Dengan rasa bersalah untuk berhubungan seks dengan kekasih mudanya di tempat tidur perkawinan mereka, istri yang berbudi luhur ini mengisi hatinya dengan perasaan gelap. Jantungnya berdenyut dan dia merasa pusing.
"Apa yang kamu katakan? Kamu benar-benar bahagia hari itu ... ”
Sambil menggosok dadanya yang kaya dari atas gaunnya, Kenichi membisikkan ke telinganya untuk menggodanya. Dan dari buahnya yang putih dan tipis, feromon betina naik.
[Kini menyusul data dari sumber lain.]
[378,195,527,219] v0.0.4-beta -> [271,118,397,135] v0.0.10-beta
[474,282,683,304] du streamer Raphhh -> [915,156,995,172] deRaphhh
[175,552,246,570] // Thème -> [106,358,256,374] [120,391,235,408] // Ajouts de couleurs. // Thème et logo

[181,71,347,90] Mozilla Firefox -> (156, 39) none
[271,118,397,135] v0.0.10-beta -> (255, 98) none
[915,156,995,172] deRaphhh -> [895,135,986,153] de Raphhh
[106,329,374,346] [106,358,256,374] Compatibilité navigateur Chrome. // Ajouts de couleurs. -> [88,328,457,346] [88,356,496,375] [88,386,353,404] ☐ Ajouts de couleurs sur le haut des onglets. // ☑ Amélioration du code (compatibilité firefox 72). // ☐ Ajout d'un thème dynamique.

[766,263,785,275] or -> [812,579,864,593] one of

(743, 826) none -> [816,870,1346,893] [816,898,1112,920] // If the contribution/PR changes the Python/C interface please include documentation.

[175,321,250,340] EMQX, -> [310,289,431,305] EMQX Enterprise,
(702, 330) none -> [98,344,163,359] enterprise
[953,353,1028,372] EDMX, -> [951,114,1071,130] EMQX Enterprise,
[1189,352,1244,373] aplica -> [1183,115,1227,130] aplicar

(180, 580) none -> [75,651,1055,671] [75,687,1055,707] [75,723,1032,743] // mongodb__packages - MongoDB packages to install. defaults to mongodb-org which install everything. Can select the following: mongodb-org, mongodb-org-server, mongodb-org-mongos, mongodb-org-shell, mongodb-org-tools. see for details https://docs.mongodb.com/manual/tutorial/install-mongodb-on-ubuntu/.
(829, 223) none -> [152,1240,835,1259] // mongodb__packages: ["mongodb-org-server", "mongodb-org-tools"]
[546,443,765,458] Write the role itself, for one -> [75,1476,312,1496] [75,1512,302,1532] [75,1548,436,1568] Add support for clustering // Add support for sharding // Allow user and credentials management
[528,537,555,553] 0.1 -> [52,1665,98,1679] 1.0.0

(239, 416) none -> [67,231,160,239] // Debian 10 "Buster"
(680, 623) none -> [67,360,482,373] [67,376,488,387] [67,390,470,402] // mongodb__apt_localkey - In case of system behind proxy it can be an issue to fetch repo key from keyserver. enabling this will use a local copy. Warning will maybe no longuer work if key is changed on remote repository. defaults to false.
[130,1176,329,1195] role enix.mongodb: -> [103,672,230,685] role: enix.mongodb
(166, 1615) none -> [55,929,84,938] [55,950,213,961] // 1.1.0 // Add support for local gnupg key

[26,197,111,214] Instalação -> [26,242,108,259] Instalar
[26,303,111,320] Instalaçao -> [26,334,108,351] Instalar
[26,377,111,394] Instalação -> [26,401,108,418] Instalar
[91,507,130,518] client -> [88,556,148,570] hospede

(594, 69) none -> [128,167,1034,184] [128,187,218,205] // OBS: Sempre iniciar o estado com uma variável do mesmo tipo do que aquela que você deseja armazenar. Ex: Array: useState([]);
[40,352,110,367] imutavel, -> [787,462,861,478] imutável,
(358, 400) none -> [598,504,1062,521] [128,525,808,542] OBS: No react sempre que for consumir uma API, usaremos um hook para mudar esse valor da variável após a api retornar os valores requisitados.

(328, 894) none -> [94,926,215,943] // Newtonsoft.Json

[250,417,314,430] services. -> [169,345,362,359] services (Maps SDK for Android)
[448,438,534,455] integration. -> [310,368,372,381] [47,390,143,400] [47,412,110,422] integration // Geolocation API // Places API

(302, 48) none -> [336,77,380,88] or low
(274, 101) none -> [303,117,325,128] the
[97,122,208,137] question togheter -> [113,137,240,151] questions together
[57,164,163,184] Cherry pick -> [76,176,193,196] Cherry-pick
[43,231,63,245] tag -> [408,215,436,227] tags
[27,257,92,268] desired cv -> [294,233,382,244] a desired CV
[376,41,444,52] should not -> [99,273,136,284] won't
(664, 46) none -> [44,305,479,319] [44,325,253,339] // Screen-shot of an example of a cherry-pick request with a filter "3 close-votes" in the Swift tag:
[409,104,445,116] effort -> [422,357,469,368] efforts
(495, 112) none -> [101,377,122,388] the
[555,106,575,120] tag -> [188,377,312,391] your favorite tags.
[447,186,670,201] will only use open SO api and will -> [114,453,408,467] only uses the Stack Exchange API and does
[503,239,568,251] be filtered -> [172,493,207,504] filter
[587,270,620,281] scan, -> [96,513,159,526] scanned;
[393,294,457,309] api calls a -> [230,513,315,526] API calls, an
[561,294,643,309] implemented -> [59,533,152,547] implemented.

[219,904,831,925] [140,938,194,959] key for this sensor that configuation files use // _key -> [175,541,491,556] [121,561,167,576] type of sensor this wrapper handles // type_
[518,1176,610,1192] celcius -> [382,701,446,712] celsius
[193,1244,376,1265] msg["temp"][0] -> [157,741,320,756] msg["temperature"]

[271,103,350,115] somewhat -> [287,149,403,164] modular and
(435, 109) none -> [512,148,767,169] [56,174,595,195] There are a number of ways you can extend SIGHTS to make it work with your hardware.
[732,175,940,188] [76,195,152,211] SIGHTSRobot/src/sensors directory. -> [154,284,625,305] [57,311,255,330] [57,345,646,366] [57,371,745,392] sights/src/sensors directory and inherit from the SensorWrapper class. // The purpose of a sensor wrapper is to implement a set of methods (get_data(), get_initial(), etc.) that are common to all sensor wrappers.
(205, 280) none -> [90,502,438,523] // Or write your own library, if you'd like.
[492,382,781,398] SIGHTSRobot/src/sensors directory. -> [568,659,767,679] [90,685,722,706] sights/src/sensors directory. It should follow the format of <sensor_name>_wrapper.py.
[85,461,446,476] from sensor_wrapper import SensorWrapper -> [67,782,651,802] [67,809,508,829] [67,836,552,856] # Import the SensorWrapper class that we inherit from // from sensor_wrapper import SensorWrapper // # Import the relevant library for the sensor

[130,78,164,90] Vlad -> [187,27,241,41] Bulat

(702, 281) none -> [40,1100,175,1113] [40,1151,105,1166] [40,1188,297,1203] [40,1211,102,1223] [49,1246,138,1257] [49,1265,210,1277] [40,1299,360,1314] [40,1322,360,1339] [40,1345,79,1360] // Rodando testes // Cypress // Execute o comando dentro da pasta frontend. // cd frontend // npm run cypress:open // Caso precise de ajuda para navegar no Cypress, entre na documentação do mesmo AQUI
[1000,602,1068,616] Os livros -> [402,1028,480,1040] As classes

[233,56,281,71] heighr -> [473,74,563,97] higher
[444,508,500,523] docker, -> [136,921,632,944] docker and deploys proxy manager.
"Tidak! Tolong jangan katakan itu ... ”
Ingat kebodohan yang dia tunjukkan di depan Kenichi beberapa hari yang lalu, Chizuko memerah.
"Aku akan sangat menghargaimu hari ini" 
"Aaa ... aku akan dimarahi oleh suamiku ... tolong hentikan ..."
Namun, suaranya penolakan dihapus dengan sabar.
Setelah pertemuan orangtua-siswa-guru tentang masuknya putrinya ke universitas berakhir, dia dipanggil oleh Midou-sensei yang merupakan guru wali kelas putrinya di sini, jadi dia dapat menawarkan tubuhnya untuk rekomendasi. Ketika dia benar-benar melihat guru wali kelas muda ini, dia memiliki hasrat duniawi untuknya sehingga bahkan dia tidak bisa mempercayainya dan kebenarannya dia maju sendiri ketika dibawa ke hotel cinta ini dan membuka selangkangannya.
Dia juga tidak percaya bahwa dia tenang sekarang dan dia pasti rindu berhubungan seks dengan guru ini, jadi dia membuka tubuhnya.
Ketika itu dilakukan dan dia diserap dalam menikmati dirinya sendiri dengan senjata yang jauh lebih unggul daripada suaminya secara membabi buta sejak awal, ia memanjakan kesenangan yang diberikan. Setelah menerima sperma pertama di bagian dalam rahimnya dan disalahkan di tempat tidur ini sampai dia menjadi lelah, dia menerima ejakulasi kedua sambil mengangkat pantatnya dan tubuh dan jantungnya meleleh oleh ekstasi yang oleh Chizuko tidak dapat dipikirkannya. dunia ini.
Namun, Kenichi tidak puas dengan itu saja dan membawa Chizuko yang sudah lelah ke kamar mandi dan setelah bermain di bak mandi bersama, mereka membuat permainan loteng tidak senonoh menggunakan tikar yang terpasang.
Pada saat itu, Chizuko menjadi benar-benar kecanduan dan mengulurkan tubuhnya yang matang ke Kenichi yang mengira itu. Kenichi membengkokkan tubuh lembutnya ke isi hatinya dan benar-benar menikmati permainan seks lotion berlendir.

Akhirnya ketika Kenichi memuntahkan air mani ke dalam tenggorokan wanita ini, Chizuko benar-benar menjadi tawanan Kenichi, ketika dia meminum air maninya.